Jurisdiction Mapper converts generic tags into jurisdiction-specific tax categories (e.g., “UK: S.104 Pool” vs. “DE: private Veräußerungsgeschäft”).
2. Canonicalisation Layer
Different chains expose traces in different formats (EVM call-trees, Solana inner-instructions, Cosmos ABCI events). The Canonicaliser converts them into TaxChain IL (Intermediate Language):
CALL 0xUniswapV3Router method=swapExactTokensForETH
TRANSFER USDC 1500 → 0xRouter
TRANSFER ETH 0.71 ← 0xWETH
EMIT PairSync(...)
A hash of the IL representation becomes the classification fingerprint, ensuring idempotent processing and deterministic re-runs.
3. Feature Builder
Key engineered features include:
Contract fingerprints
4-byte method ID, byte-grind hash of first 128 B
Token metadata
ERC-20 symbol/decimals, Coingecko categories
Flow metrics
In/out token ratio, net USD exposure change
Temporal context
Blocktime, slot, DEX TWAP position
Relational signals
Prior interactions with address X in last N txs
Gas patterns
First 16 op-codes, intrinsic gas / calldata size
These 250 features occupy <800 bytes per ATU after Run-Length + ZSTD compression.
4. Heuristic Rule Layer
Fast path for deterministic matches (≈ 70 % of traffic):
H-A1
methodId == 0xe4e2b673
(Uniswap V3 exactInput)
Swap / Trade
H-B7
Event Transfer
where from == 0x0…0
Token Mint / Airdrop
H-D2
to == 0xLido
AND calldata[0] == submit(bytes32)
Staking Deposit
H-E6
Solana inner-instruction Withdraw
on raydium::amm
LP Withdraw
Rules are encoded in a DSL stored on-chain; DAO governance can hot-patch without redeploying contracts.

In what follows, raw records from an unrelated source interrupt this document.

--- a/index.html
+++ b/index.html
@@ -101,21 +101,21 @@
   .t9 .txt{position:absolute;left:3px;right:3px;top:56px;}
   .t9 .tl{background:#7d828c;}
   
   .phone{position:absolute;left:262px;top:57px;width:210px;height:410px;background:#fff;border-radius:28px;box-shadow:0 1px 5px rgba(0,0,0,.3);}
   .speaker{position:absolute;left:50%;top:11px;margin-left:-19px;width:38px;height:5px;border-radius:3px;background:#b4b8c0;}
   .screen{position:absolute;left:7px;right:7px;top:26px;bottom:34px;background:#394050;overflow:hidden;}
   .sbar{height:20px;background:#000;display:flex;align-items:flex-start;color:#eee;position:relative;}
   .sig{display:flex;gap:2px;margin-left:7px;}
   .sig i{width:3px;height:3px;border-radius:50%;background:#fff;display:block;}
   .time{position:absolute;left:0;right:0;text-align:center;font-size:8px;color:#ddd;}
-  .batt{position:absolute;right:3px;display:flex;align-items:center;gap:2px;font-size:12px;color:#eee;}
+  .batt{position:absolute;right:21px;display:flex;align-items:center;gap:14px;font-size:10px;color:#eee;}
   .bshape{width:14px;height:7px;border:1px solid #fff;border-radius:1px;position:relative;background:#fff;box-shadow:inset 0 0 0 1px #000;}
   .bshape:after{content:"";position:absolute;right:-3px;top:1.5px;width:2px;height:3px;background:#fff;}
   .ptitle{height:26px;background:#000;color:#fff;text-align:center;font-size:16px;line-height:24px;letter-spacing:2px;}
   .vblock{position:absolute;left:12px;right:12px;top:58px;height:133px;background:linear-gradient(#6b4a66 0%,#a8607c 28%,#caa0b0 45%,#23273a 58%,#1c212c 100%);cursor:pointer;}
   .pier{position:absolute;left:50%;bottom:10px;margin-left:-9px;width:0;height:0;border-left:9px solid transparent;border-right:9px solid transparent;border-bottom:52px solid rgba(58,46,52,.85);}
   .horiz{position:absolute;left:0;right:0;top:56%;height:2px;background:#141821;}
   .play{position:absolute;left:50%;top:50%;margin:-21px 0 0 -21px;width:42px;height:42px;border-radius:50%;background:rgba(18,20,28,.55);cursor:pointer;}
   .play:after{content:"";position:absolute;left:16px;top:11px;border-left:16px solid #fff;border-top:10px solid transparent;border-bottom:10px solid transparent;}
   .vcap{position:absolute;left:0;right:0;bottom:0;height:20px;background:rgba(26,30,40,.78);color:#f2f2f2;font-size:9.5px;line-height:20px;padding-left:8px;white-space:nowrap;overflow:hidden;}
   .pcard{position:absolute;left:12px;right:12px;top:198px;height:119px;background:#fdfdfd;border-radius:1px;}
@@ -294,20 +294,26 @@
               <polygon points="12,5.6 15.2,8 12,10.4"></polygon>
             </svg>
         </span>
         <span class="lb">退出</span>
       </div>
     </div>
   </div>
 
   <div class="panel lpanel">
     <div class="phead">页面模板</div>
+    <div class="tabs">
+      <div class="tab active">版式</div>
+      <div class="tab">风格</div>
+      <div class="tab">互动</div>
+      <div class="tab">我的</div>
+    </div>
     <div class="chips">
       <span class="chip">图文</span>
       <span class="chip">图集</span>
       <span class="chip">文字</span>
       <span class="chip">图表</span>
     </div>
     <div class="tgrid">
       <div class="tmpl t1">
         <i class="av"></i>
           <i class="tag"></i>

5. Machine-Learning Classifier
Any ATU not labelled by heuristics flows into an XGBoost ensemble (200 trees, max-depth 9) augmented by a Mini-Transformer (2 layers, 8 heads) that embeds up to 256 bytes of calldata. Training data:
3.7 million manually labelled ATUs curated by 27 crypto-savvy accountants.
Hard negatives generated via protocol-specific fuzzing (e.g., Uniswap router calls with swapped parameters).
Monthly active-learning loop: low-confidence (<0.6) classifications are surfaced to domain experts; approved corrections feed the next training epoch.
Performance (5-fold CV on hold-out exchanges):
Macro-F1 (all tags)
0.972
AUC (binary taxable)
0.991
Inference latency
1.8 ms
6. Conflict Resolution & Confidence Scoring
Situations with overlapping tags (e.g., LP Deposit vs. Transfer) are disambiguated by:
Precedence graph – Domain experts assign partial orderings (Deposit > Transfer if paired token deltas ≈ zero).
Bayesian averaging – Combines heuristic certainty (1.0) with ML probability.
Consistency checks – Verifies conservation of value; rejects tags that break accounting equality.
Final output:
ATU_ID: 0xf3…
tag_primary: LP_WITHDRAW
tag_secondary: FEE
confidence: 0.94
taxable_hint: YES
Events with confidence <0.5 are flagged for manual review or user annotation inside the TaxChain dashboard.
7. Jurisdiction Mapper
Generic tags (LP_WITHDRAW
, NFT_SALE
, AIRDROP_INCOME
) are mapped to country-specific buckets via the Jurisdictional Rulebook Layer (JRL):
LP_WITHDRAW
Private Veräußerung → cap-gain
Non-taxable until fiat conversion
BIC Art. 150-VH quinquies
AIRDROP_IN
Sonstige Einkünfte (§22)
Income taxed on receipt
Bénéfices Non Commerciaux
NFT_SALE
Cap-gain (1-year rule)
Wealth-tax & income split
Flat-tax 30 %
The mapper returns both the local category code and the applicable cost-basis method (FIFO, LIFO, average).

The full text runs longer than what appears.